On July 26, 2021, Kristen Ruisi was quoted in Managing Intellectual Property on overcoming trademark rejections at the U.S. Patent and Trademark Office (USPTO).
As of mid-June, the USPTO has seen a 63% increase in applications, 211,000 more than were received at the same time in 2020. The surge means more applications for prospective trademark owners to worry about and longer wait times at the USPTO. The last thing applicants want in this time of turmoil is a trademark rejection, which further complicates the process, especially if brand owners can’t get around it. According to the article, one of the more difficult refusals to overcome is that of failure to function, in which the office determines that prospective brands do not function as trademarks.
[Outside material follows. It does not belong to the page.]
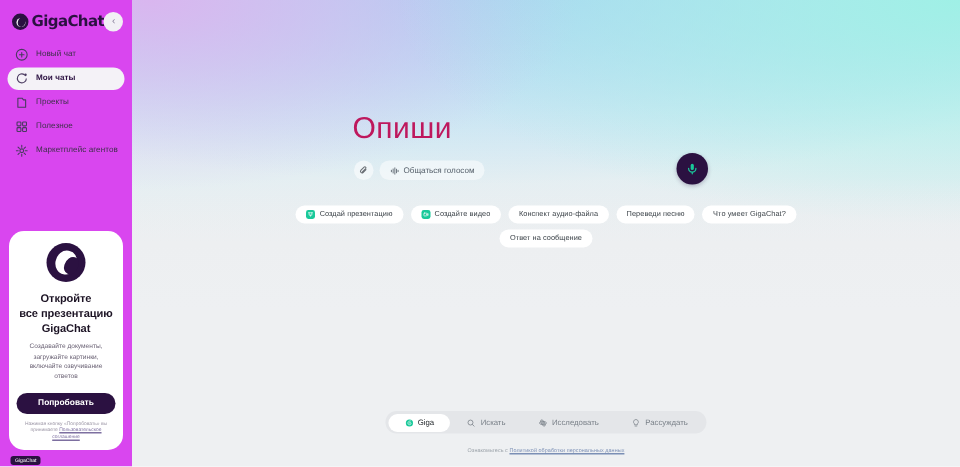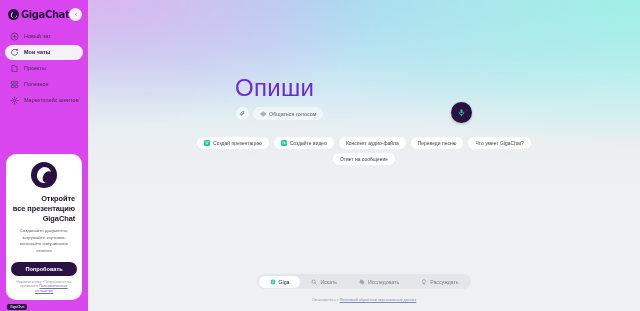"Опиши" .headline { color: #6d28d9 -> #be185d; font-size: 24px -> 20px }
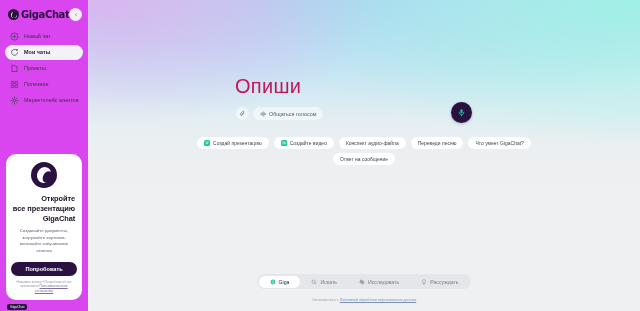"Откройте" .promo-title { text-align: right -> none }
Ruisi says she recently received her first failure to function rejection in her 18 years of practicing trademark law. As part of the refusal, the USPTO said her application wouldn't be examined because of the applied-for mark’s failure to function.
The application involved both a word and a design that the client used together in commerce. But the examiner thought the word mark and the graphic were separate features and that the client was trying to get two marks through in one application.
Ruisi says she refiled the application with just the word mark and applied for just the design element without the word mark. She says there is a possibility that the office may not accept the specimens of use because the mark doesn’t match the drawing. But if that happens, she says, she will be able to respond by pointing out that the applicant initially applied for the mark as whole.